Das alles gibt dem Roman eine Authentizität, die greifbar ist. Auch an einem Marsch zur Abbruchkante des Tagebaus nahm der Autor teil. „Am Abgrund kommt man auf Ideen“, sagt er. Ideen vermittelt auch sein Buch. Rückgriffe auf die eigene Geschichte fließen in den Roman ein. Vinzenz will zu einem Zeitpunkt, als sich die Symptome seiner Tumorerkrankung nicht mehr leugnen lassen, in Kirschrath den berühmten Schnitzaltar restaurieren, der schon in der Jugendzeit eine Rolle unter den Brüdern spielte, als Simon aus Versehen den Judas herunterriss. Der Ältere reparierte mit Geschick, das dem Restaurator auffiel. Die berufliche Laufbahn war eingeleitet.
Schnitzaltar aus dem Mittelalter
Ein berühmtes Kunstwerk steht auch in Achtens Heimat, in der Elmter Kapelle St. Maria an der Heiden in Overhetfeld am Niederrhein. Die Kapelle beherbergt einen kostbaren flandrischen Schnitzaltar. Er wurde 1530/1540 in Antwerpen für das Kloster Gräfenthal/Kleve hergestellt. „Ich habe mich viel mit meiner Heimat während des Schreibens beschäftigt“, sagt Achten. Die Beziehung unter Brüdern stand schon in Achtens Romanen „Die wir liebten“ und „Rückkehr“ im Mittelpunkt. „Es ist immer eine Brisanz dabei.
Große Nähe und auch Konkurrenz“, sagt er im Gespräch mit der Rundschau. Schillernd ist die Figur von Martha angelegt, der Tochter des Kirschrather Bestatters. In sie ist Simon verliebt. Sie wird gleichwohl von Helmut umworben, von dem sie nichts wissen will. Aber wahrscheinlich wirft sie ein Auge auf Vinzenz. Nachdem so einiges schief gelaufen ist, zieht sich Simon in einen Feuerwachturm im Wald zurück. Dort findet ihn Martha. Die im Jahr 2017 im Roman wieder auftaucht, um Simon in seiner Trauer um den Bruder beizustehen.

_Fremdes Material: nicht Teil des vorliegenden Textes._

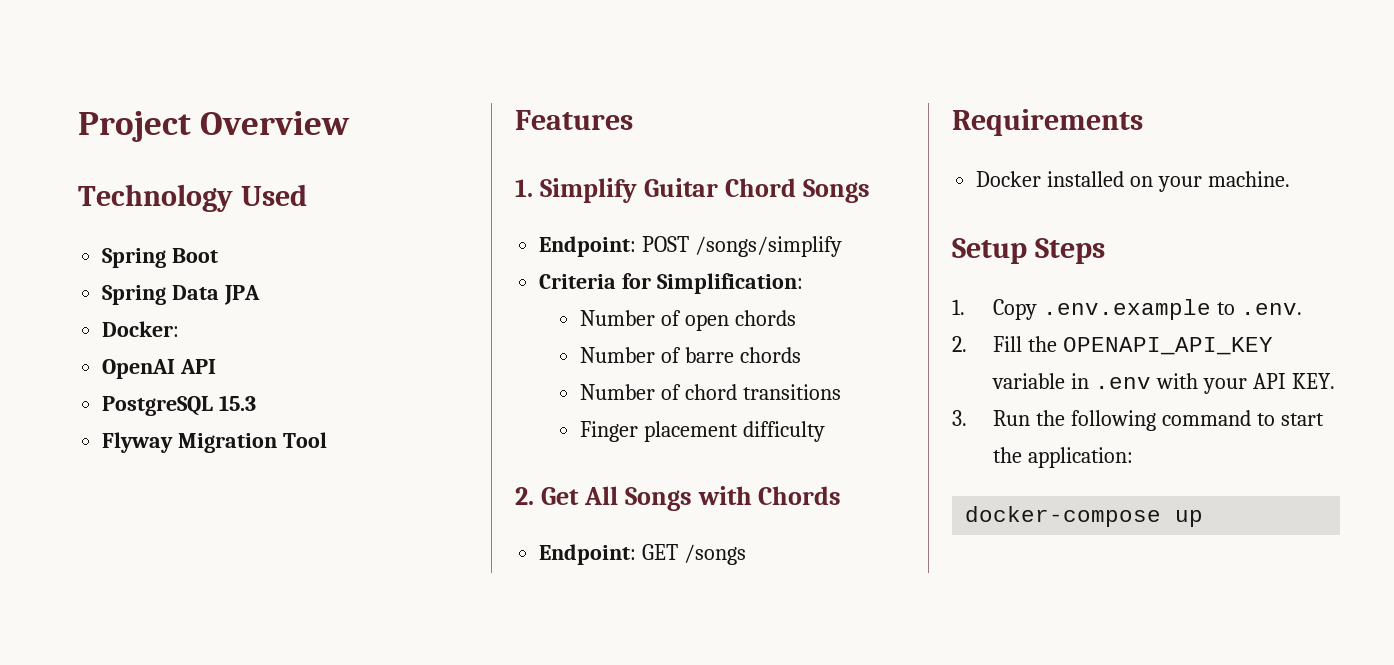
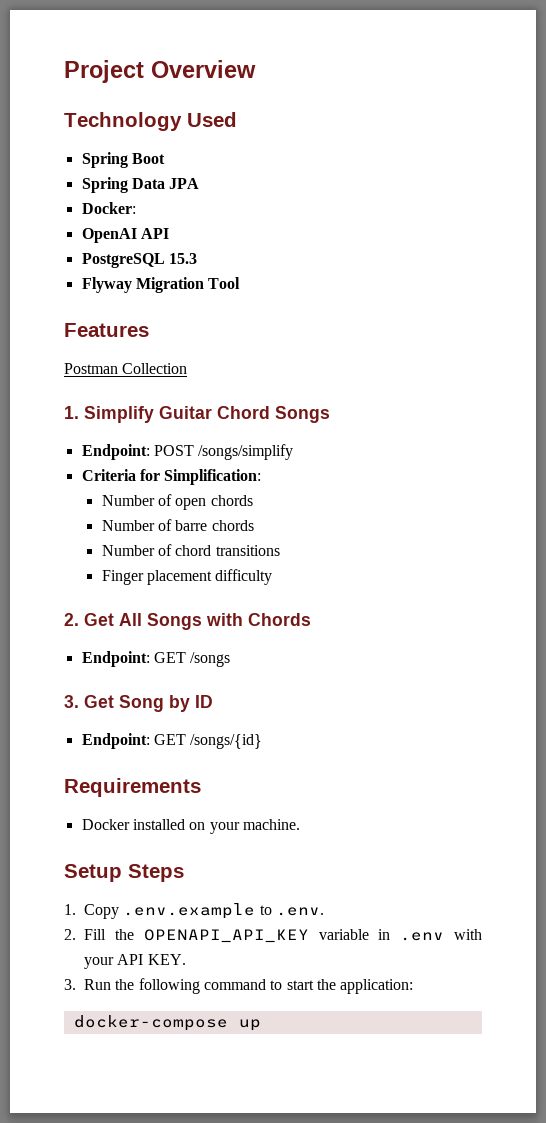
+ Postman Collection
+ 3. Get Song by ID
+ Endpoint: GET /songs/{id}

Willi Achten wurde 1958 in Mönchengladbach geboren und wuchs in einem Dorf am Niederrhein auf. Seit den 1990er Jahren arbeitet er als Schritsteller. Er lebt mit seiner Frau im niederländischen Vaals bei Aachen. Zuletzt erschienen bei Pieper seine Romane „Die wir liebten“ und „Rückkehr“.
Willi Achten: Die Einmaligkeit des Lebens, Verlag Piper. 224 S. 24 Euro.